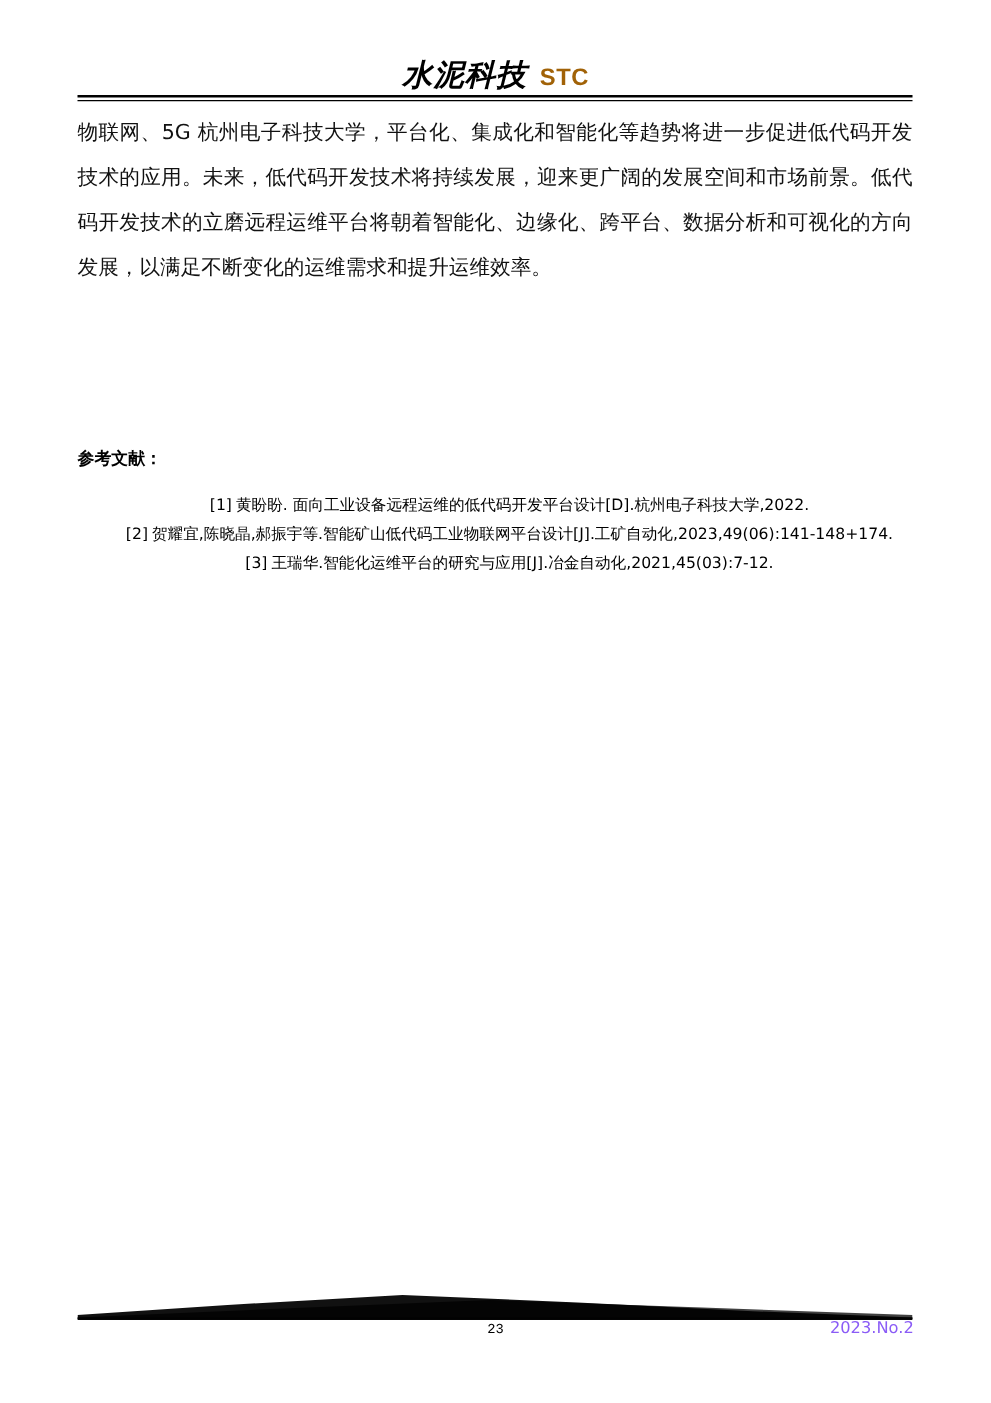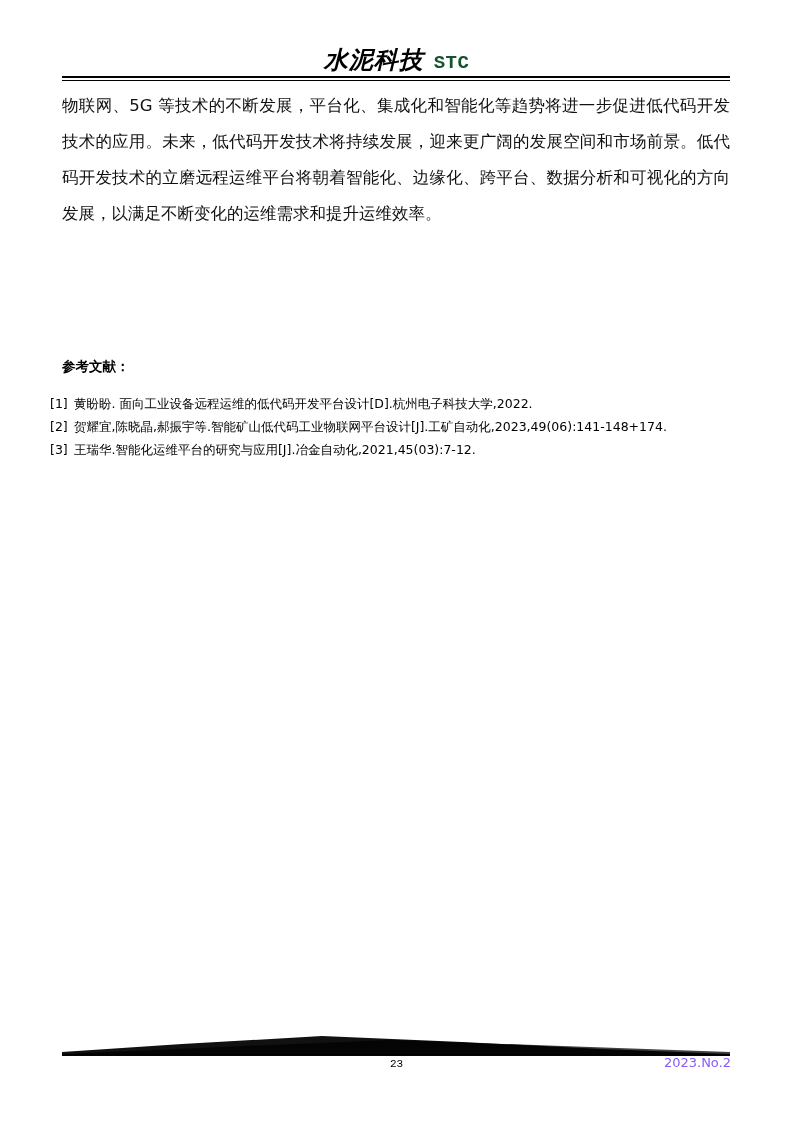--- a/index.html
+++ b/index.html
@@ -32,26 +32,26 @@
     display: inline-block;
     font-family: Liberation Sans, sans-serif;
     font-style: italic;
     font-weight: bold;
     font-size: 24px;
     letter-spacing: 1px;
     color: #000000;
   }
   .header-abbr {
     display: inline-block;
-    font-family: Liberation Mono, monospace;
+    font-family: Liberation Sans, sans-serif;
     font-weight: bold;
     font-size: 19px;
     margin-left: 10px;
     letter-spacing: 0.5px;
-    color: #14532d;
+    color: #a16207;
   }
   .header-rule {
     position: absolute;
     top: 76px;
     left: 62px;
     width: 668px;
     height: 0;
     border-top: 2px solid #000000;
   }
   .header-rule-thin {
@@ -84,22 +84,23 @@
     top: 358px;
     left: 62px;
     font-family: Liberation Serif, serif;
     font-weight: bold;
     font-size: 13.5px;
     color: #000000;
   }
   .ref-list {
     position: absolute;
     top: 392px;
-    left: 50px;
+    left: 72px;
     width: 668px;
+    text-align: center;
   }
   .ref-item {
     font-family: "DejaVu Sans", sans-serif;
     font-size: 12.5px;
     line-height: 23px;
     color: #000000;
     white-space: nowrap;
   }
   .ref-num {
     display: inline-block;
@@ -145,21 +146,21 @@
 <body>
 
 <div class="page">
 
   <div class="header">
     <span class="header-title">水泥科技</span><span class="header-abbr">STC</span>
   </div>
   <div class="header-rule"></div>
   <div class="header-rule-thin"></div>
 
-  <div class="body-text">物联网、5G 等技术的不断发展，平台化、集成化和智能化等趋势将进一步促进低代码开发技术的应用。未来，低代码开发技术将持续发展，迎来更广阔的发展空间和市场前景。低代码开发技术的立磨远程运维平台将朝着智能化、边缘化、跨平台、数据分析和可视化的方向发展，以满足不断变化的运维需求和提升运维效率。</div>
+  <div class="body-text">物联网、5G 杭州电子科技大学，平台化、集成化和智能化等趋势将进一步促进低代码开发技术的应用。未来，低代码开发技术将持续发展，迎来更广阔的发展空间和市场前景。低代码开发技术的立磨远程运维平台将朝着智能化、边缘化、跨平台、数据分析和可视化的方向发展，以满足不断变化的运维需求和提升运维效率。</div>
 
   <div class="ref-heading">参考文献：</div>
 
   <div class="ref-list">
     <div class="ref-item">
       <span class="ref-num">[1]</span><span>黄盼盼. 面向工业设备远程运维的低代码开发平台设计[D].杭州电子科技大学,2022.</span>
     </div>
     <div class="ref-item">
       <span class="ref-num">[2]</span><span>贺耀宜,陈晓晶,郝振宇等.智能矿山低代码工业物联网平台设计[J].工矿自动化,2023,49(06):141-148+174.</span>
     </div>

▬▬▬▬▬▬

TASK INSTRUCTIONS
Every line from the one containing "-145,21 +146,21 @@" through the last line above should be retyped exactly; no other lines are wanted.

ANSWER
@@ -145,21 +146,21 @@
 <body>
 
 <div class="page">
 
   <div class="header">
     <span class="header-title">水泥科技</span><span class="header-abbr">STC</span>
   </div>
   <div class="header-rule"></div>
   <div class="header-rule-thin"></div>
 
-  <div class="body-text">物联网、5G 等技术的不断发展，平台化、集成化和智能化等趋势将进一步促进低代码开发技术的应用。未来，低代码开发技术将持续发展，迎来更广阔的发展空间和市场前景。低代码开发技术的立磨远程运维平台将朝着智能化、边缘化、跨平台、数据分析和可视化的方向发展，以满足不断变化的运维需求和提升运维效率。</div>
+  <div class="body-text">物联网、5G 杭州电子科技大学，平台化、集成化和智能化等趋势将进一步促进低代码开发技术的应用。未来，低代码开发技术将持续发展，迎来更广阔的发展空间和市场前景。低代码开发技术的立磨远程运维平台将朝着智能化、边缘化、跨平台、数据分析和可视化的方向发展，以满足不断变化的运维需求和提升运维效率。</div>
 
   <div class="ref-heading">参考文献：</div>
 
   <div class="ref-list">
     <div class="ref-item">
       <span class="ref-num">[1]</span><span>黄盼盼. 面向工业设备远程运维的低代码开发平台设计[D].杭州电子科技大学,2022.</span>
     </div>
     <div class="ref-item">
       <span class="ref-num">[2]</span><span>贺耀宜,陈晓晶,郝振宇等.智能矿山低代码工业物联网平台设计[J].工矿自动化,2023,49(06):141-148+174.</span>
     </div>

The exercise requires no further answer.